LONDON (Reuters) - World stocks bounced off their lows on Friday on hopes of more central bank stimulus and government spending, but were still set for their worst week since the 2008 financial crisis, with coronavirus panic-selling hitting nearly every asset class.
European stock markets rose on hopes of a coordinated stimulus package from world governments after several sessions of sustained, heavy losses on expectations of a global recession that could be prolonged.
U.S. stock futures also pointed to a higher open, with Nasdaq futures up 5%.
Italy and Spain meanwhile imposed trading curbs, banning short-selling of dozens of stocks, to stem a market rout triggered by the coronavirus outbreak that saw European stock exchanges post their worst-ever losses on Thursday.
But the MSCI world equity index, which tracks shares in 49 countries, hit a three-year low in Asian hours and is down nearly 16% this week so far — its worst run since October 2008 when Lehman Brothers’ collapse triggered the global crisis.
“Markets are quite prepared for a period of falling output. The real fear is that you get second-round effects that result in a nastier, longer recession in the global economy,” said Investec economist Philip Shaw.
“That is going to be very difficult to escape from given the monetary pedal is very close to the floor in many jurisdictions.”
MSCI’s main European index was up 6.5% by 1145 GMT, after having fallen more than 20% over the previous four sessions.

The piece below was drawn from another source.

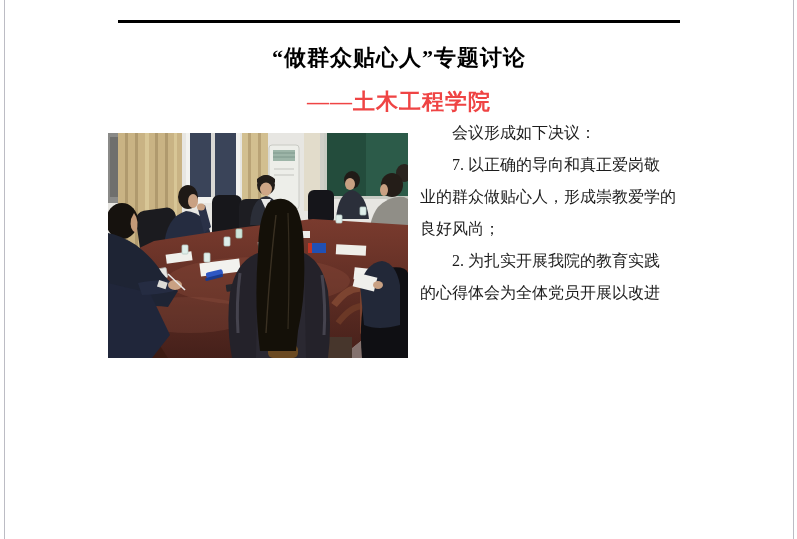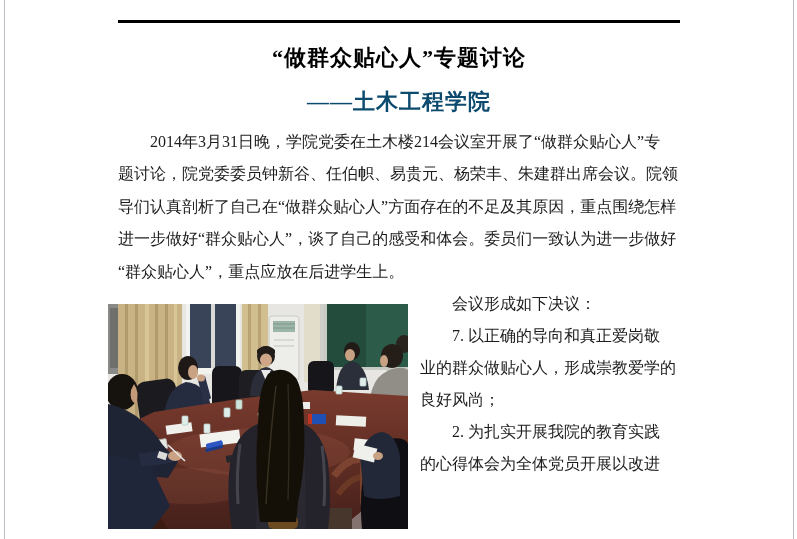"——土木工程学院" .doc-subtitle { color: #0c4a6e -> #ef4444 }
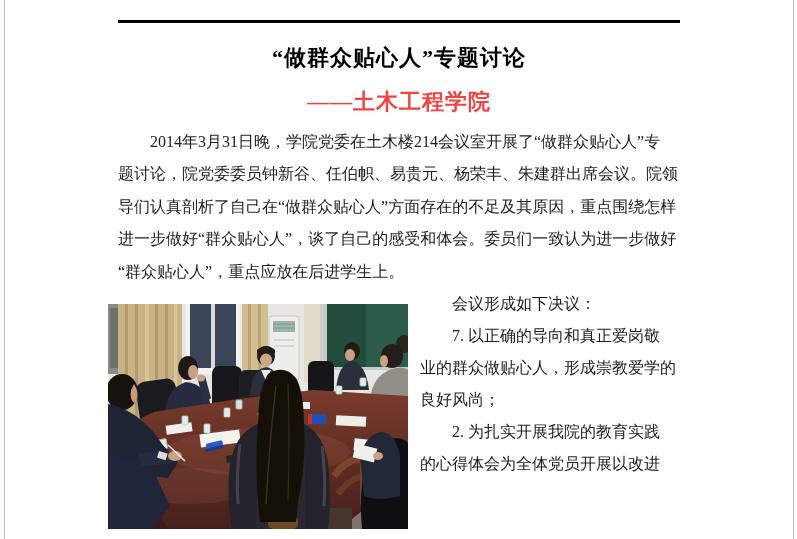"2014年3月31日晚，学院党委在土木楼214会议室开展了“做群众贴心人”专" div.body-par { html: <div> <div>2014年3月31日晚，学院党委在土木楼214会议室开展了“做群众贴心人”专</div> <div>题讨论，院党委委员钟新谷、任伯帜、易贵元、杨荣丰、朱建群出席会议。院领</div> <div>导们认真剖析了自己在“做群众贴心人”方面存在的不足及其原因，重点围绕怎样</div> <div>进一步做好“群众贴心人”，谈了自己的感受和体会。委员们一致认为进一步做好</div> <div>“群众贴心人”，重点应放在后进学生上。</div> </div> -> none }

Earlier, Japan’s Nikkei fell 10% before paring losses to close 6% lower. Australia’s S&P/ASX200 had its wildest trading day on record, falling past 8% before surging in the last minutes of trade to settle 4.4% higher at the close.
MSCI’s broadest index of Asia-Pacific shares outside Japan wobbled 0.1% higher by late afternoon after falling more than 5% in morning trade.
The recovery came as central banks from the United States to Australia pumped liquidity into their financial systems and as hopes grew that U.S. Democrats and Republicans could pass a stimulus package on Friday.
Intervention from three of Europe’s senior policymakers helped staunch the bleeding in Italian government bonds, which had seen the benchmark 10-year yield leap by 55 bps on Thursday — its worst day since November 2011.
On Friday, the 10-year yield — which moves inversely to price — had risen another 20 basis points in early trade, but dropped back again after Italian central bank chief Ignazio Visco said the ECB can front-load bond purchases if needed.
The ECB unveiled fresh stimulus measures but kept interest rates steady on Thursday while its chief Christine Lagarde seemed to put the onus firmly on governments to tackle the coronavirus crisis, sending markets into a tailspin.
“Lagarde has no experience with markets and that became obvious yesterday,” said Christoph Rieger, head of rates and credit research at Commerzbank.
Italy is one of the worst-hit countries in Europe from the spread of coronavirus, with the death toll shooting past 1,000 people and the government ordering blanket closures of restaurants, bars and almost all shops.
Oil steadied on Friday, after having dropped 7% on Thursday on U.S. President Donald Trump’s surprise travel ban and on a flood of cheap supply coming into the market from Saudi Arabia and the United Arab Emirates.
Major currencies stabilised after furious dollar buying overnight, with the euro finding a footing around $1.1200 and the Aussie AUD=D3 recovering to $0.6300.